From Casa de Souto Velho, it’s only a brief drive to Chaves, the largest city in the region, where we witnessed the opposite end of the Tabernas do Alto Tâmega eatery spectrum. Aprígio, located just outside the city’s historical center, is a standard-looking, if lauded, restaurant. Yet stopping in for lunch on a weekday, the dish of the day was ossos da suã com feijão e couve, meaty pork back bones boiled and served with local cabbage and beans, a distinctly rustic dish that seemed to clash with the contemporary-feeling interior. Nonetheless it was delicious, and all it took was a drizzle of olive oil and a glass of local red for it to feel sophisticated.

Things got slightly more rustic at Taberna Ti João, a restaurant located just outside Carvalhelhos, the source of one of Portugal’s most prized mineral waters. Looking at the menu, our group asked chef/owner João Almeida what he recommended, and his confident reply was, “Here, everything is good.” And he wasn’t wrong. Our meal spanned a delicious starter of slices of Barrosã veal liver seared in garlicky olive oil, rice bulked out with short ribs braised in red wine, a Barrosã veal steak, and rabanadas, a Portuguese take on French toast that appears at many local eateries, here drizzled with local honey that bees produce from heather flowers.

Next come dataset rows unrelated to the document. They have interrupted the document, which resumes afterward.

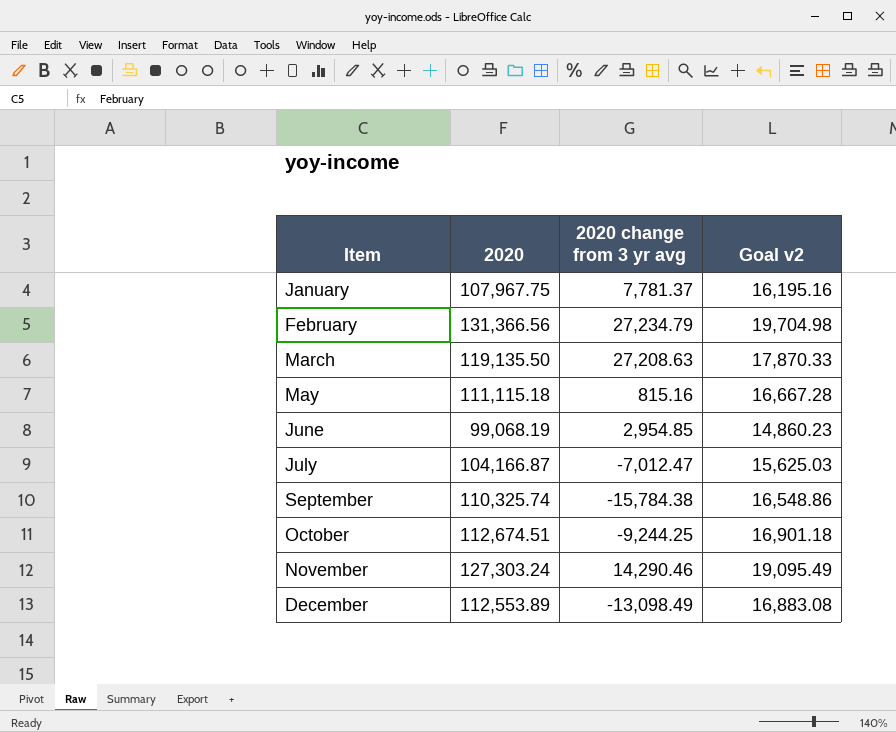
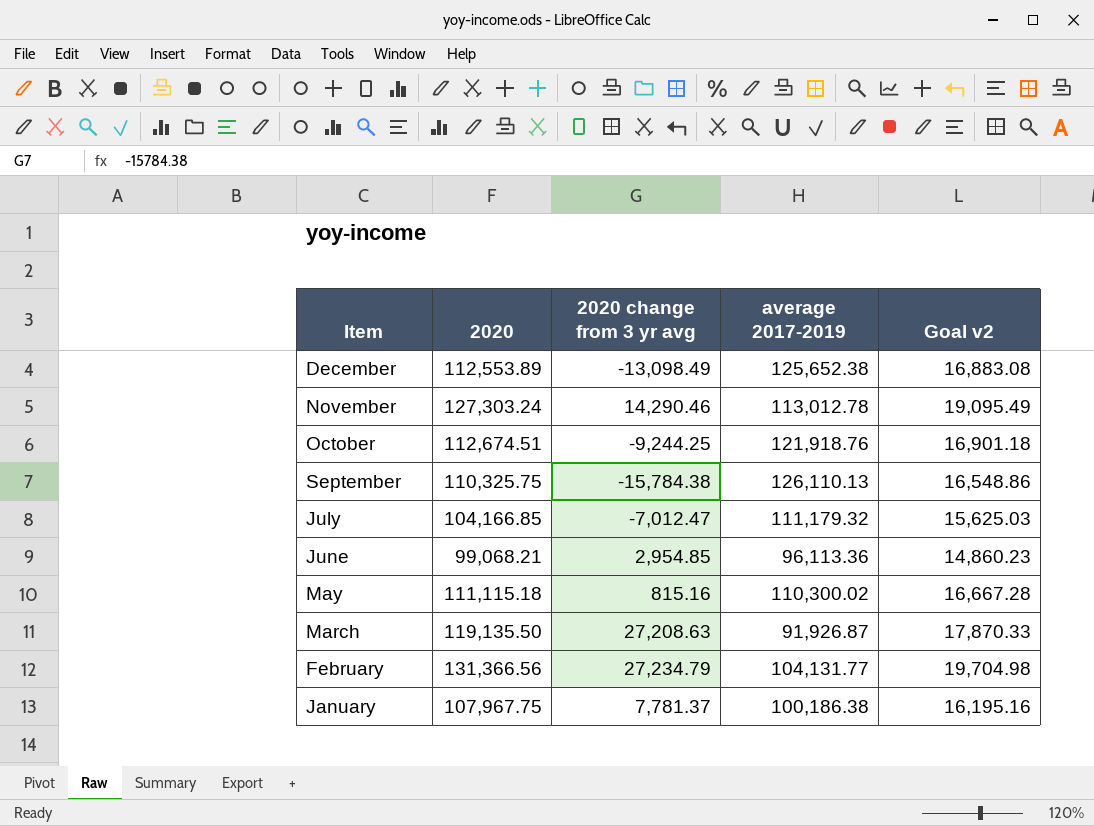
row order: Item ascending -> Item descending
column average 2017-2019 | formula: none -> [2020] - [2020 change from 3 yr avg]
September | 2020: 110,325.74 -> 110,325.75
July | 2020: 104,166.87 -> 104,166.85
June | 2020: 99,068.19 -> 99,068.21

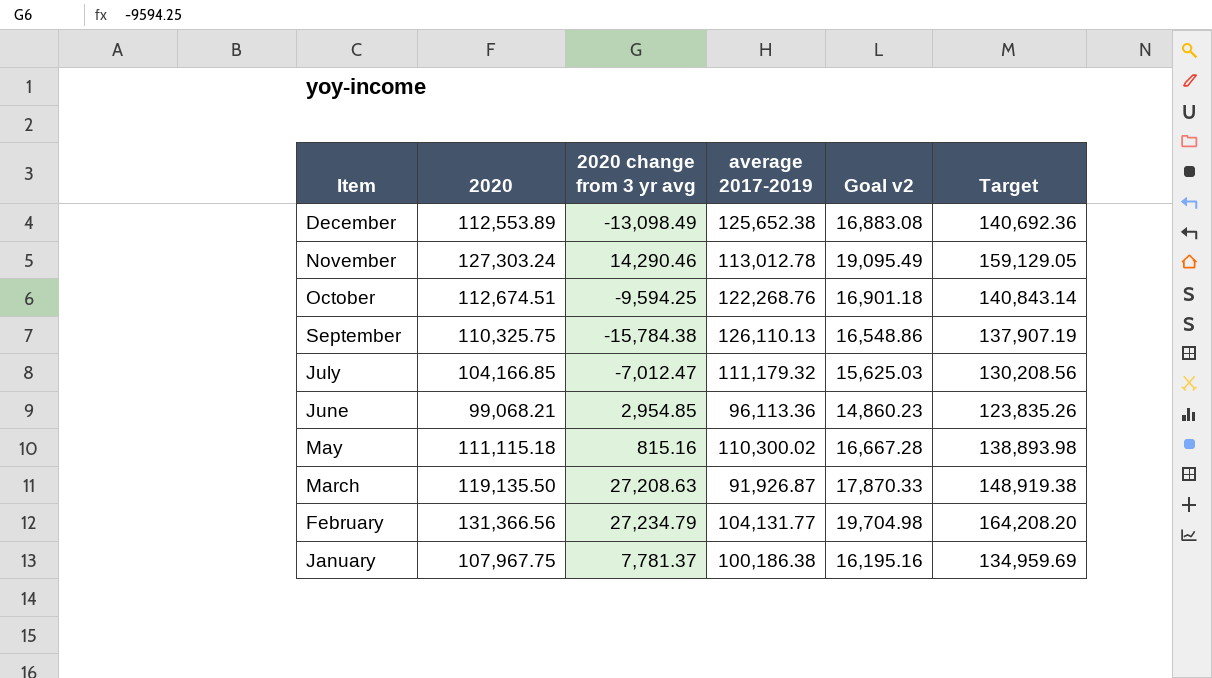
column Target | formula: none -> [2020] * 1.25
October | 2020 change from 3 yr avg: -9,244.25 -> -9,594.25
October | average 2017-2019: 121,918.76 -> 122,268.76

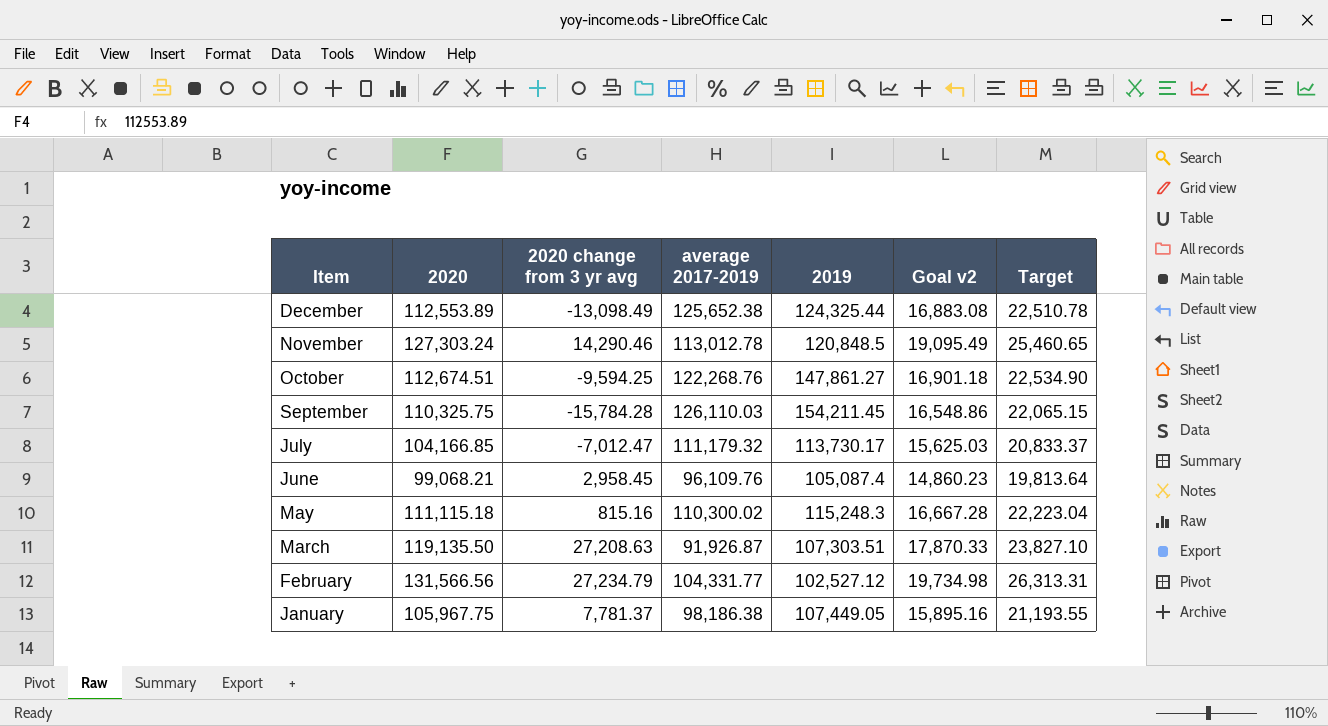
column 2019 | position: none -> 5
column Target | formula: [2020] * 1.25 -> [2020] * 0.2
September | 2020 change from 3 yr avg: -15,784.38 -> -15,784.28
September | average 2017-2019: 126,110.13 -> 126,110.03
June | 2020 change from 3 yr avg: 2,954.85 -> 2,958.45
June | average 2017-2019: 96,113.36 -> 96,109.76
February | 2020: 131,366.56 -> 131,566.56
February | average 2017-2019: 104,131.77 -> 104,331.77
February | Goal v2: 19,704.98 -> 19,734.98
January | 2020: 107,967.75 -> 105,967.75
January | average 2017-2019: 100,186.38 -> 98,186.38
January | Goal v2: 16,195.16 -> 15,895.16

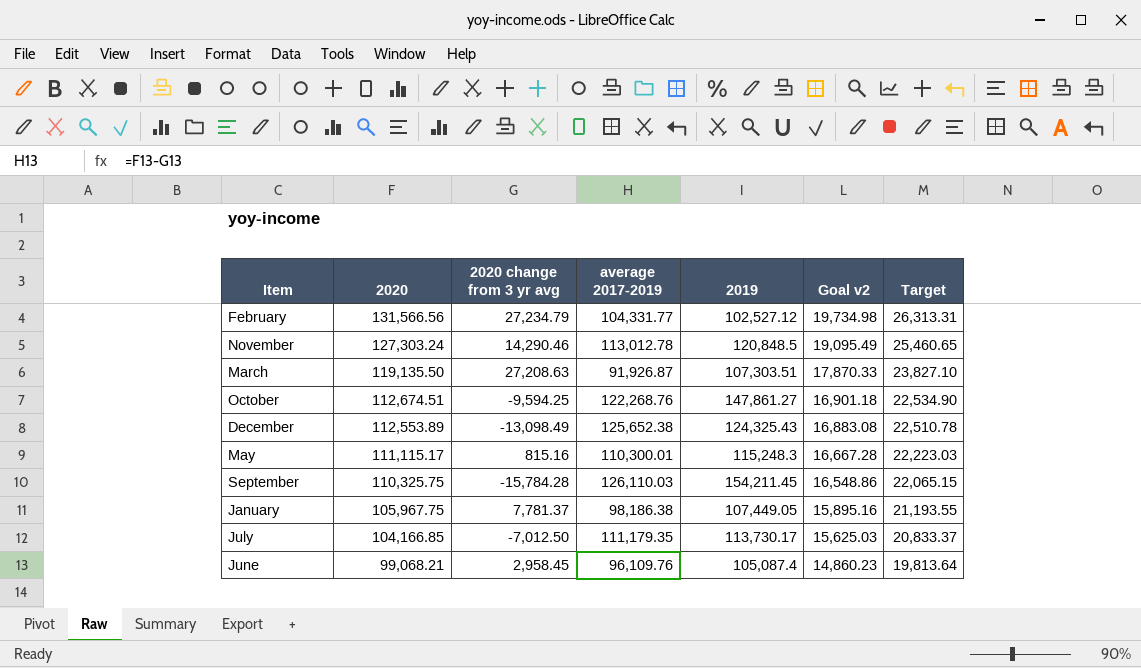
row order: Item descending -> 2020 descending
December | 2019: 124,325.44 -> 124,325.43
May | 2020: 111,115.18 -> 111,115.17
May | average 2017-2019: 110,300.02 -> 110,300.01
May | Target: 22,223.04 -> 22,223.03
July | 2020 change from 3 yr avg: -7,012.47 -> -7,012.50
July | average 2017-2019: 111,179.32 -> 111,179.35

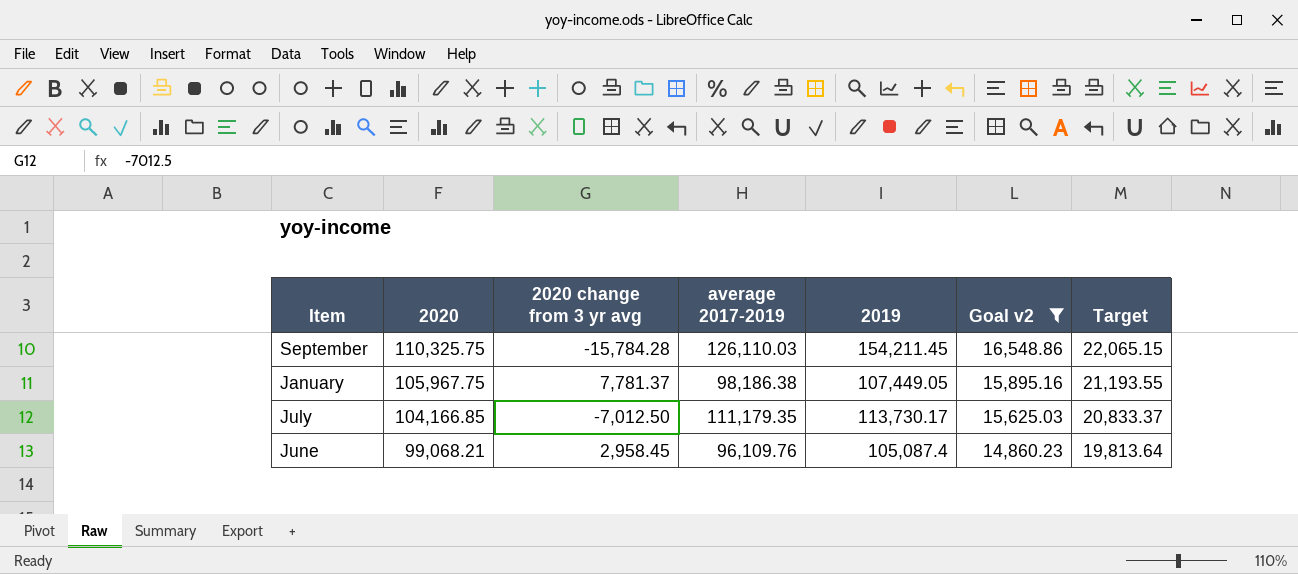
filter: none -> Goal v2 <= 16,548.86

There was a similar vibe at Casa de Vilar, named after the tiny granite village nearby. It’s also a restaurant, but one that, in practice at least, doesn’t have a menu. Rather, a waiter simply asked us for our preferred cut of the rich, tender Barrosã beef – costeleta, a t-bone-like cut, or posta, a bone-free cut from the leg – which was sprinkled with salt and grilled over coals before being drizzled with garlic-studded olive oil.

Yet some of the most interesting venues in the Tabernas do Alto Tâmega network are those that exist in a zone somewhere between restaurant and private home. Perhaps the best example of this is Casa do Pedro, located in Vilarinho Seco, one of the most well-preserved granite villages in the region. Visit the village in the morning or evening, and you’ll witness locals walking long-horned Barrosã cattle to or from pasture, a scene that probably hasn’t changed in centuries.

The eatery, which is only open via advance reservation, is linked to a smokehouse, and the eponymous patriarch Pedro and his family make and serve delicious smoked ham and a variety of sausages and other preserved meats. Depending on what time of year you visit, these smoked meats might make their way into the ubiquitous cozido or a rice dish, or perhaps Pedro and his wife are roasting kid goat in a wood-burning oven. There’s something special about letting your host determine the menu, and as is the case with other Taberrnas do Alto Tâmega, you can be guaranteed that the intersection of food, place and people culminate in the kind of culinary experience that simply can’t be recreated elsewhere.